A estas amenazas hay que sumar una cuarta, que es el crimen organizado transnacional. En América Latina, carteles y mafias se han convertido en actores que disputan territorios, imponen reglas y desafían la soberanía de los Estados. En México o Centroamérica, grupos criminales controlan rutas de migración, redes de extorsión y hasta franjas completas de actividad económica. Su poder no se mide en votos ni en banderas ideológicas, sino en armas, dinero y capacidad para sustituir al Estado en comunidades enteras. El crimen organizado ya no es solo un problema de seguridad interna, es un factor geopolítico de estabilidad regional.

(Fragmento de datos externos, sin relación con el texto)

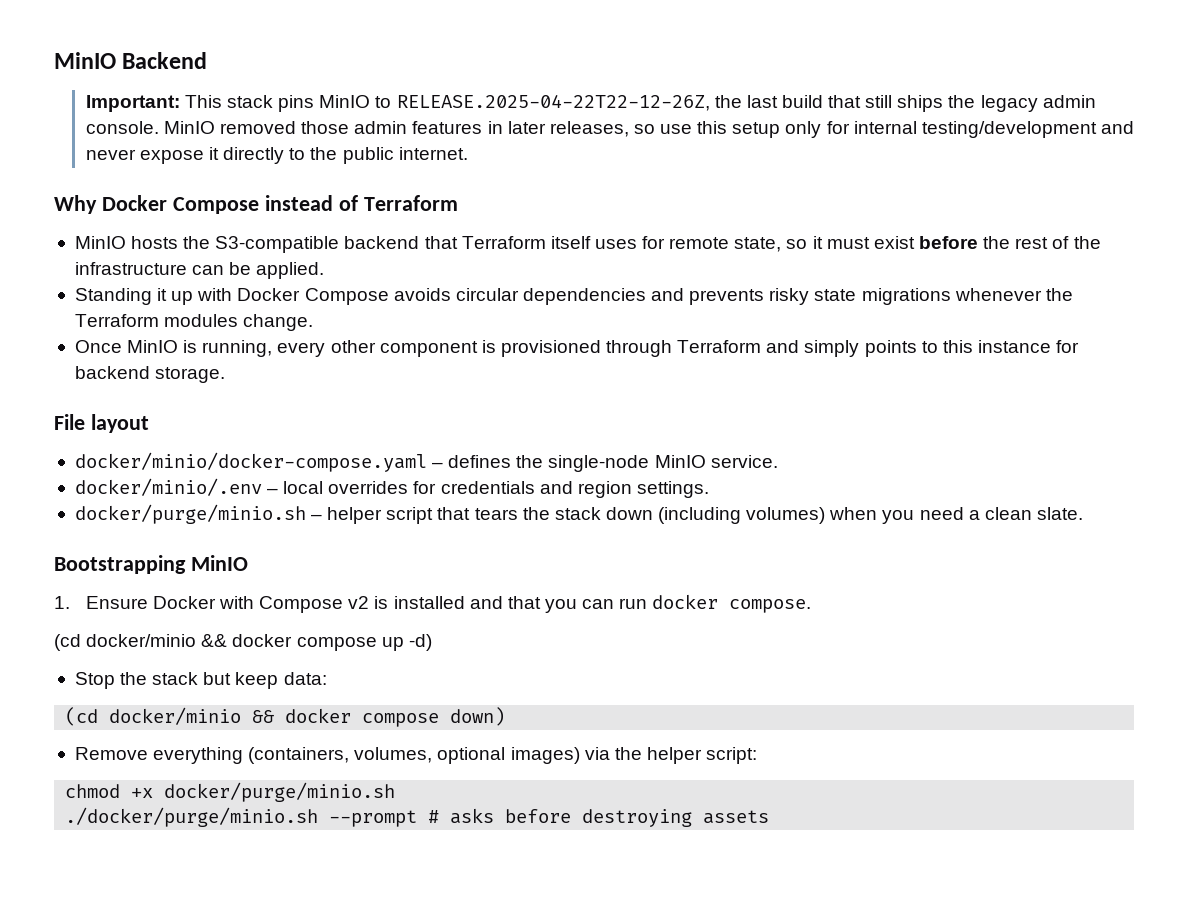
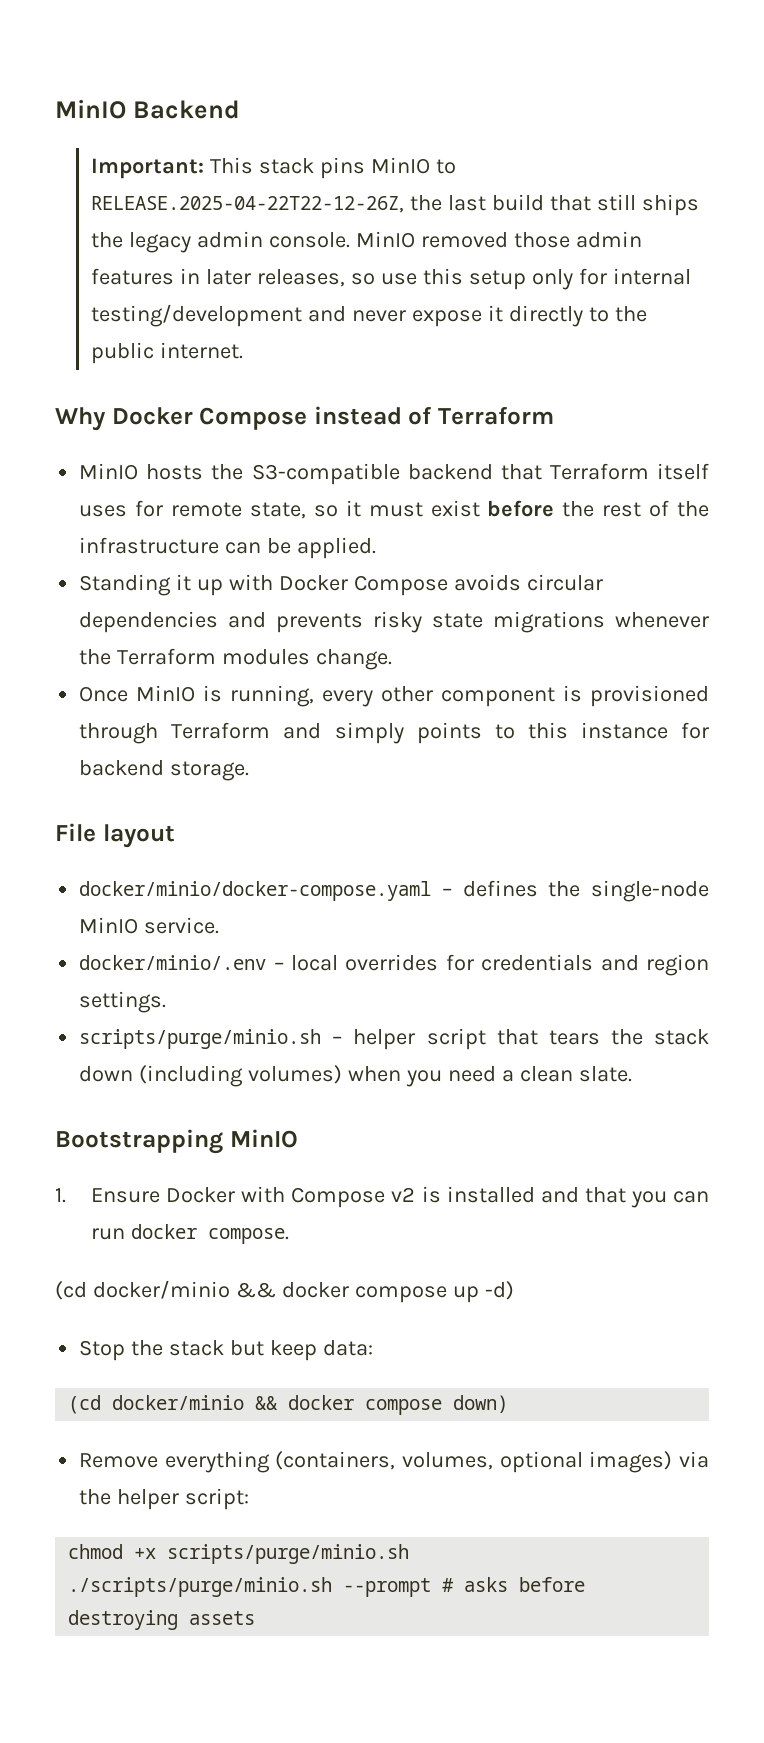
- docker/purge/minio.sh – helper script that tears the stack down (including volumes) when you need a clean slate.
+ scripts/purge/minio.sh – helper script that tears the stack down (including volumes) when you need a clean slate.
- chmod +x docker/purge/minio.sh
- ./docker/purge/minio.sh --prompt # asks before destroying assets
+ chmod +x scripts/purge/minio.sh
+ ./scripts/purge/minio.sh --prompt # asks before destroying assets

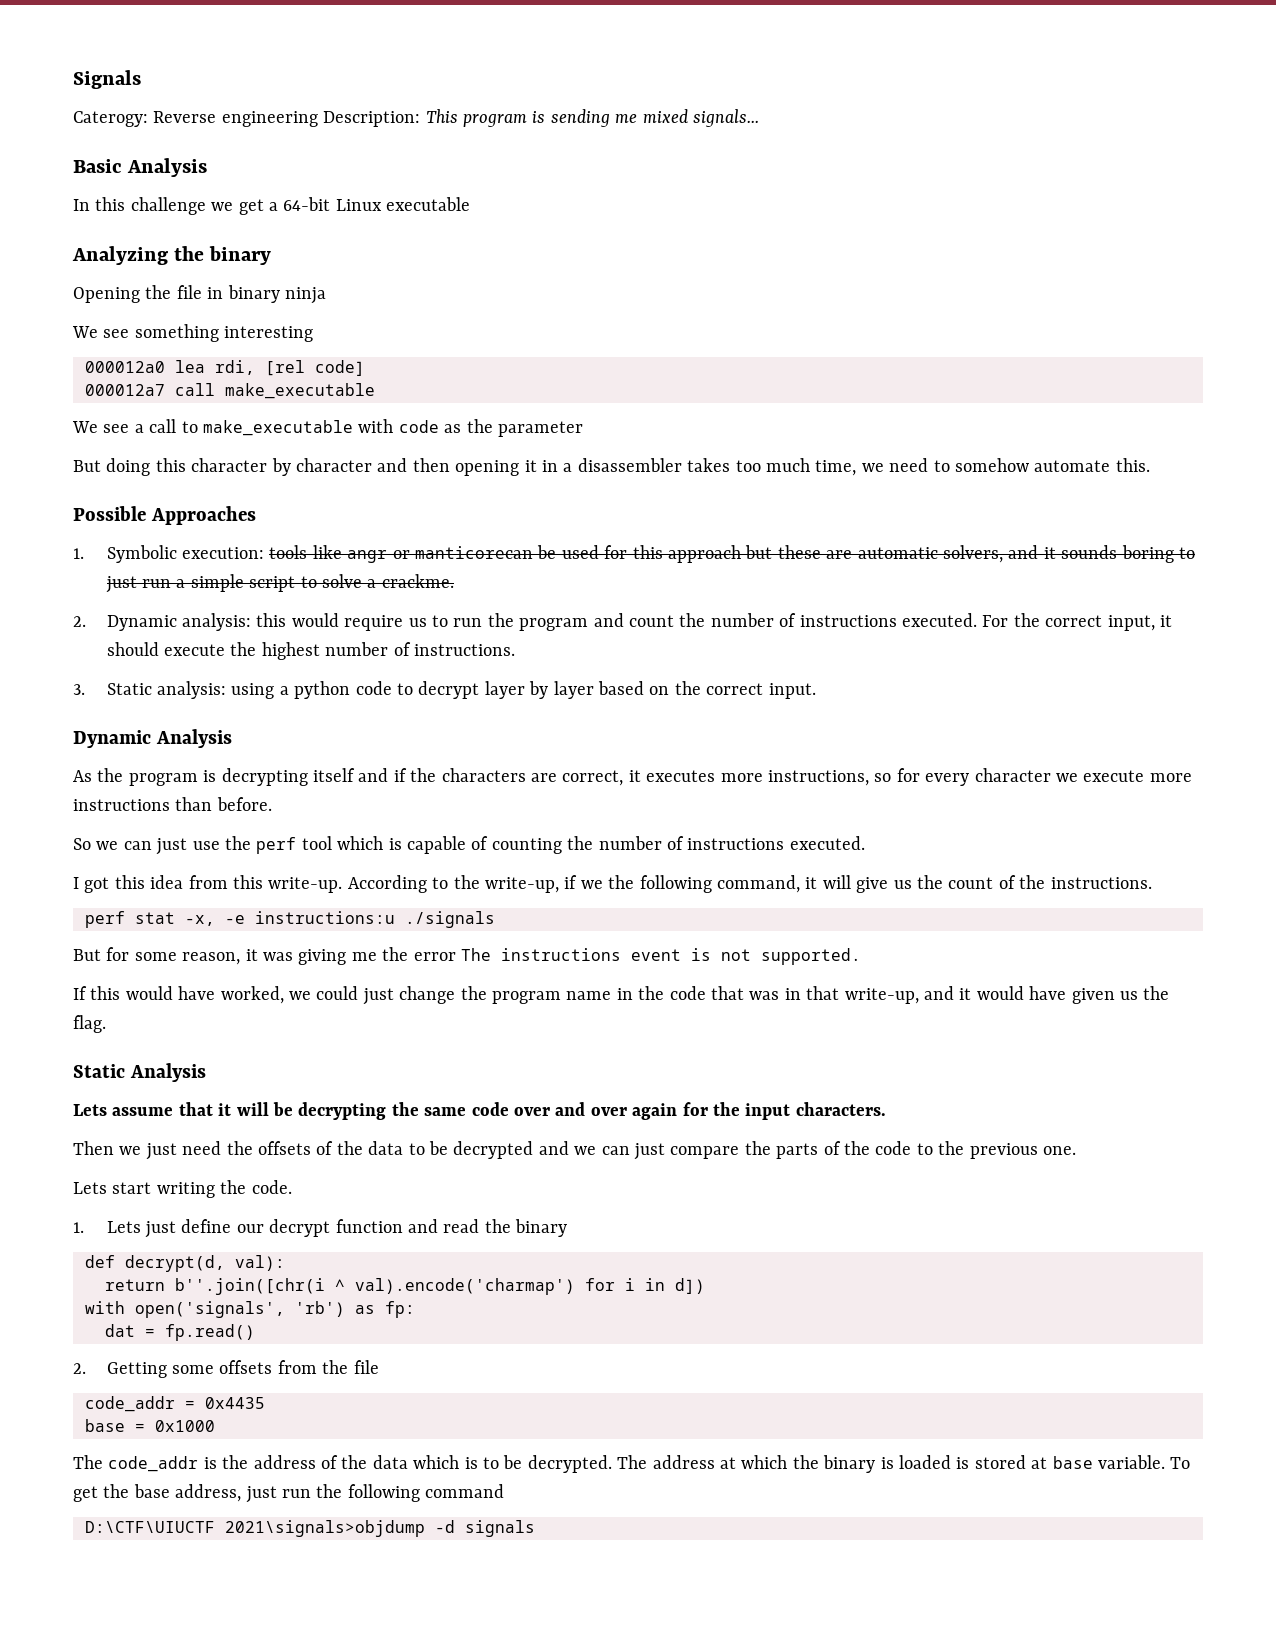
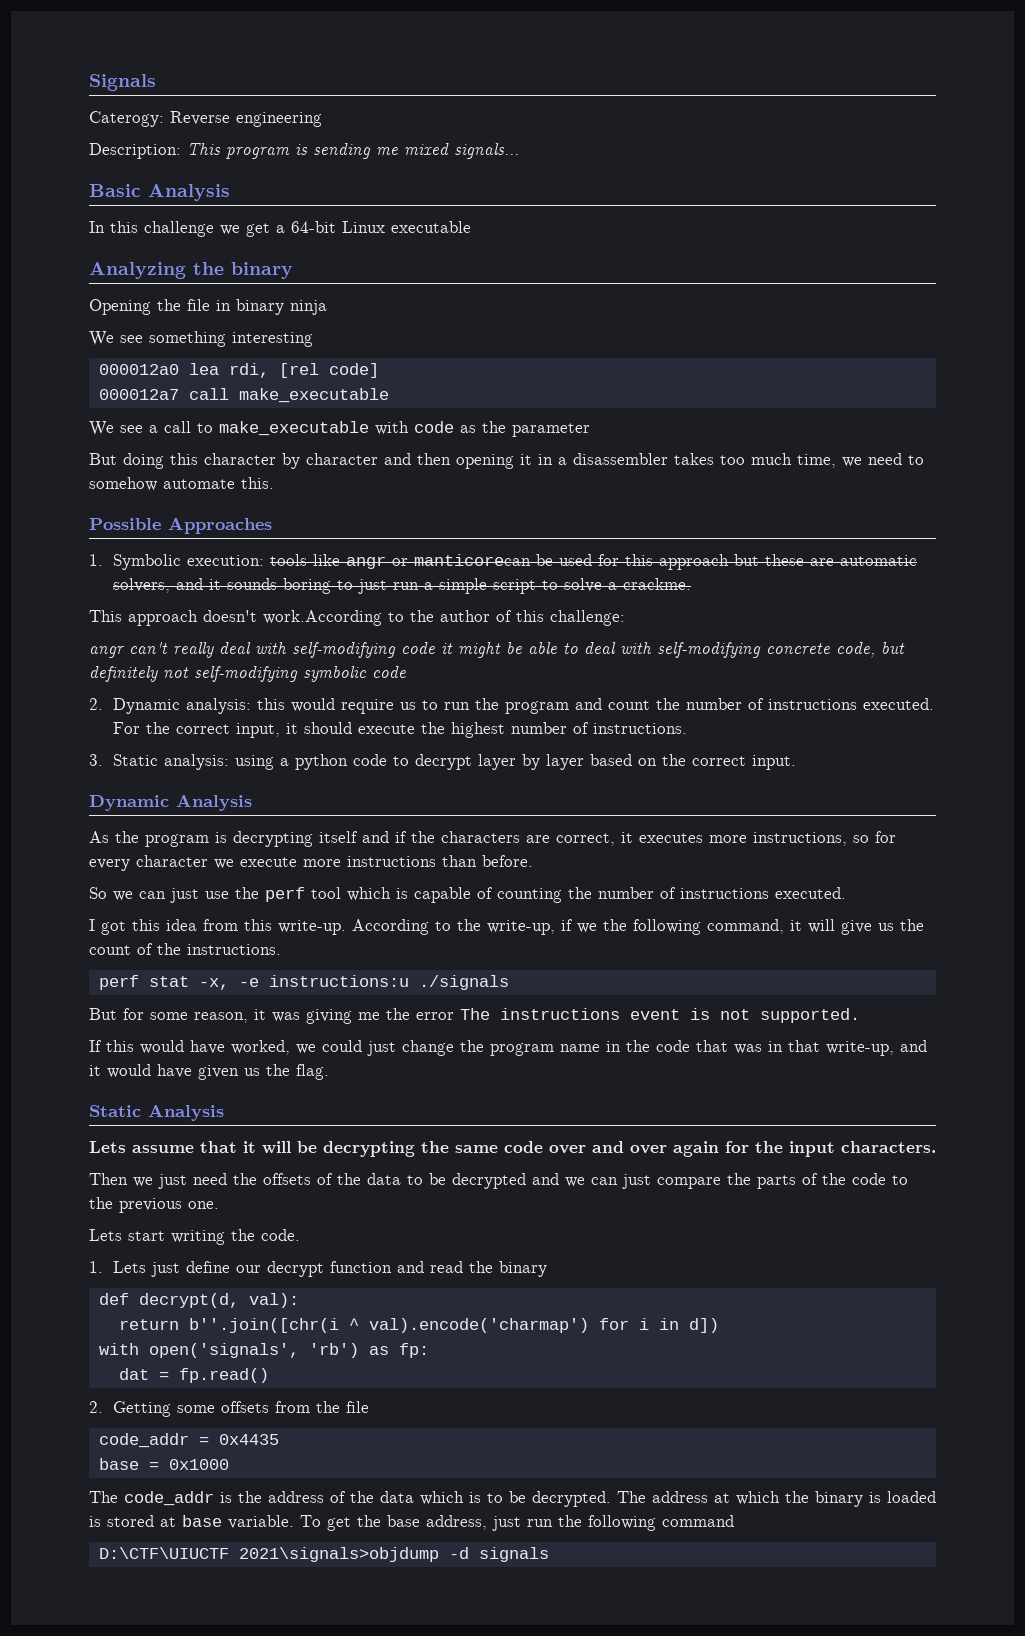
- Caterogy: Reverse engineering Description: This program is sending me mixed signals...
+ Caterogy: Reverse engineering
+ Description: This program is sending me mixed signals...
+ This approach doesn't work.According to the author of this challenge:
+ angr can't really deal with self-modifying code it might be able to deal with self-modifying concrete code, but definitely not self-modifying symbolic code

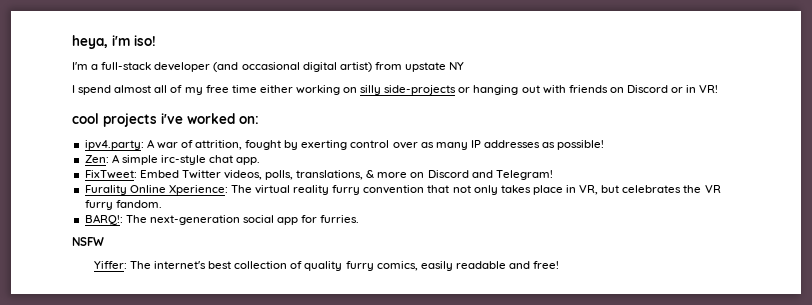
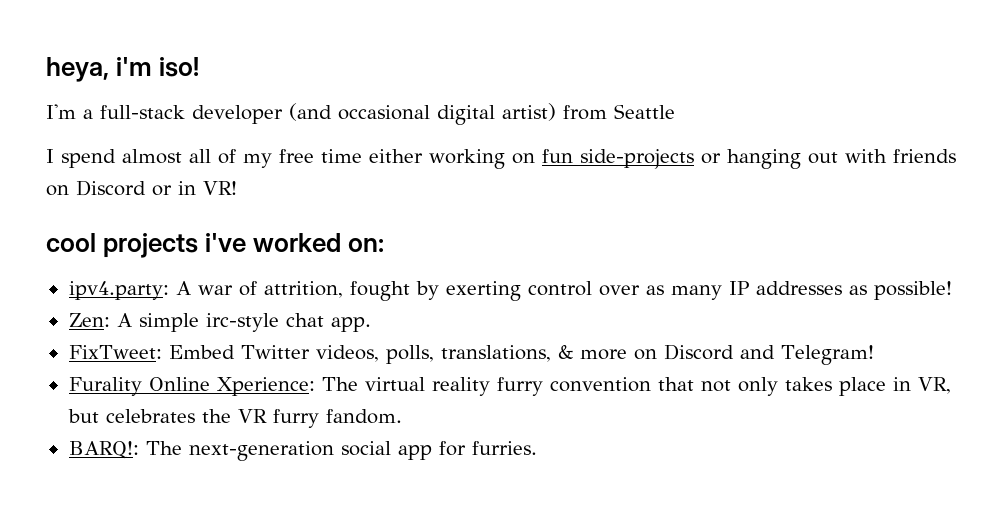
- I'm a full-stack developer (and occasional digital artist) from upstate NY
+ I'm a full-stack developer (and occasional digital artist) from Seattle
- I spend almost all of my free time either working on silly side-projects or hanging out with friends on Discord or in VR!
+ I spend almost all of my free time either working on fun side-projects or hanging out with friends on Discord or in VR!
- NSFW
- Yiffer: The internet's best collection of quality furry comics, easily readable and free!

En este contexto, EU, al menos en su discurso, sigue presentándose como garante de la democracia global. Pero ese libreto, que funcionaba en la Guerra Fría, hoy luce desfasado. La amenaza ya no es que un país adopte un modelo autoritario o comunista. La amenaza es que un ciberataque tumbe la red eléctrica de medio continente, que una sequía deje sin agua a millones de personas o que un grupo armado religioso controle territorios estratégicos.

La insistencia en la dicotomía democracia/dictadura se convierte entonces en un gesto anacrónico. No porque la democracia haya perdido valor, sino porque, de acuerdo con muchos, el riesgo principal ya no pasa por ahí. El verdadero desafío está en la gestión del agua, en la protección de datos, en la regulación de la inteligencia artificial, en la resiliencia energética y en la prevención del terrorismo.

Aceptar este cambio de paradigma no es sencillo. Implica reconocer que el relato que dio legitimidad a la hegemonía estadounidense durante más de medio siglo ha caducado y que las nuevas amenazas requieren otro tipo de alianzas, menos basadas en afinidad ideológica y más en intereses concretos. Aquí aparece un ejemplo evidente: Arabia Saudita. Washington insiste en enarbolar la democracia como bandera universal, pero una de sus alianzas más estratégicas en Medio Oriente sigue siendo con una monarquía absoluta que restringe libertades políticas y civiles. ¿Por qué? Porque su peso energético y financiero lo hace indispensable. Lo mismo ocurre en África con gobiernos autoritarios que se vuelven socios necesarios para asegurar minerales estratégicos o frenar flujos migratorios. En esta nueva lógica, la afinidad democrática pasa a segundo plano. Lo que importa es garantizar estabilidad, suministros y control territorial.

El problema no es que la democracia haya perdido valor, lo anacrónico es pensar que sigue siendo el campo de batalla central. El verdadero reto del liderazgo estadounidense no será exportar democracia, sino aprender a gestionar un mundo donde la democracia ya no es el campo de batalla central.